The city’s sweeping new vaccine verification requirements expand on L.A. County’s mandate, which last week started requiring proof of full vaccination at only bars, lounges, nightclubs, breweries, wineries and distilleries.

So, vaccine verification is now needed at many more locations within the city’s limits than in surrounding L.A. County areas.

Are there exemptions?

There are exemptions to the city’s mandate.

Those who self-attest to having a medical or religious reason for not getting vaccinated can instead provide a negative coronavirus test taken during the 72 hours before entering an indoor space.

Unvaccinated patrons who don’t qualify for an exemption can still opt to use outdoor areas of the venues. And they can be allowed to briefly go inside the location to use the restroom, place an order or pick up an item if they’re masked.

What happens if businesses don’t comply?

While the new rules are currently in effect, L.A. officials said they won’t cite noncompliant businesses at first, to give them time to adjust.

Then beginning Nov. 29, venues can be issued a citation for not implementing the requirement, and may be fined $1,000 for a second violation, and thousands more for subsequent violations, according to the ordinance.

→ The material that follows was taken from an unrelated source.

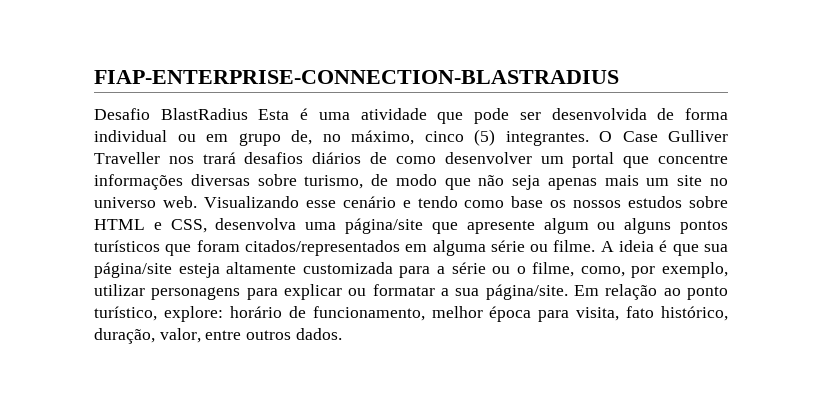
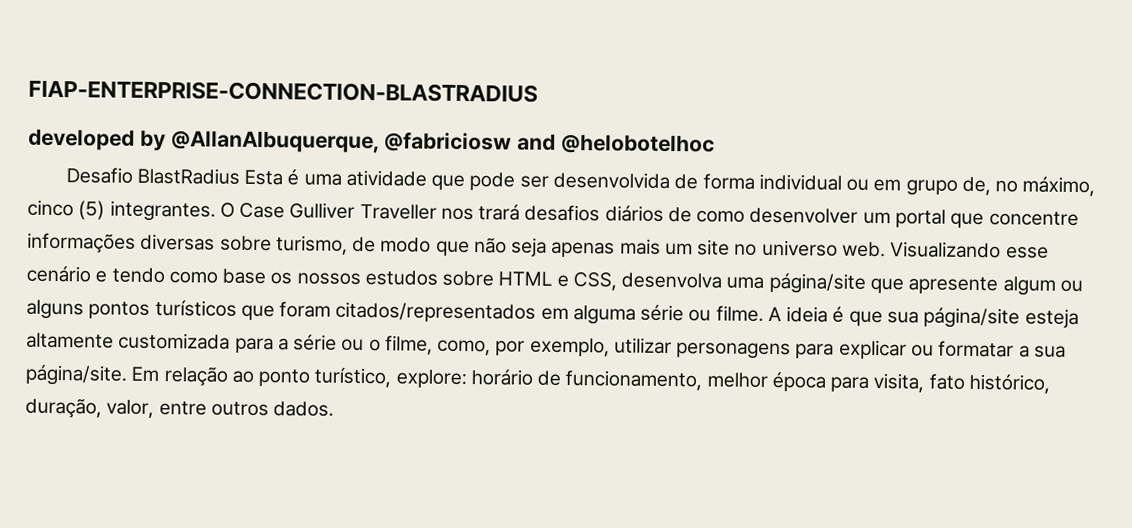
+ developed by @AllanAlbuquerque, @fabriciosw and @helobotelhoc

Concerns over the new rules

Opponents have voiced concern over the differing rules in the city and county requirements sowing confusion for businesses and customers, and putting those in L.A. at an unfair disadvantage.

But L.A. lawmakers have said that the added safeguards are necessary to avoid a return to business closures as the coronavirus remains a threat, and many in the county remain unvaccinated.

Ahead of voting to pass the ordinance, L.A. City Council President Nury Martinez — who introduced the motion — said those who have been vaccinated “deserve to go back to normal.” 

“We’re getting tired of protecting people who do not want to protect themselves and get vaccinated,” Martinez said.

As of Monday, 72% of L.A. County residents aged 12 and older were fully vaccinated, according to county data.

Still, for business owners, the worry is about turning customers away or dealing with unruly ones.

Claire Risoli, owner of Pocha LA in Highland Park, told KTLA she does not want to have to “police” her customers.

“I don’t want to be in the position of having to turn anyone away,” she said.

Meanwhile, yoga studio owner David Gross told the Associated Press he was relieved after L.A. passed the mandate because it meant he and his co-owner don’t have to unilaterally decide whether to verify their customers are vaccinated.

Senior policy manager at the Los Angeles County Business Federation, Sarah Wiltfong, told the AP that harassment of workers tasked with verifying vaccine status is the top concern.

“This puts employees in a potential position of conflict, when they’re not necessarily trained to handle situations like that,” she said.

What can you show as proof of vaccination?

According to L.A. County’s health department, the following are acceptable forms of vaccine proof:

  • The white CDC COVID-19 vaccination record card
  • The yellow World Health Organization vaccine card
  • Documentation of vaccination from a health care provider
  • A California Immunization Registry (CAIR2) vaccination record
  • A digital vaccination record issued by California Department of Public Health
  • A digital vaccination record from an approved company like Healthvana, Carbon Health, CommonPass, CLEAR Health Pass or VaxYes.

People can also show a photocopy of their vaccine card, or a photo of it on their phone.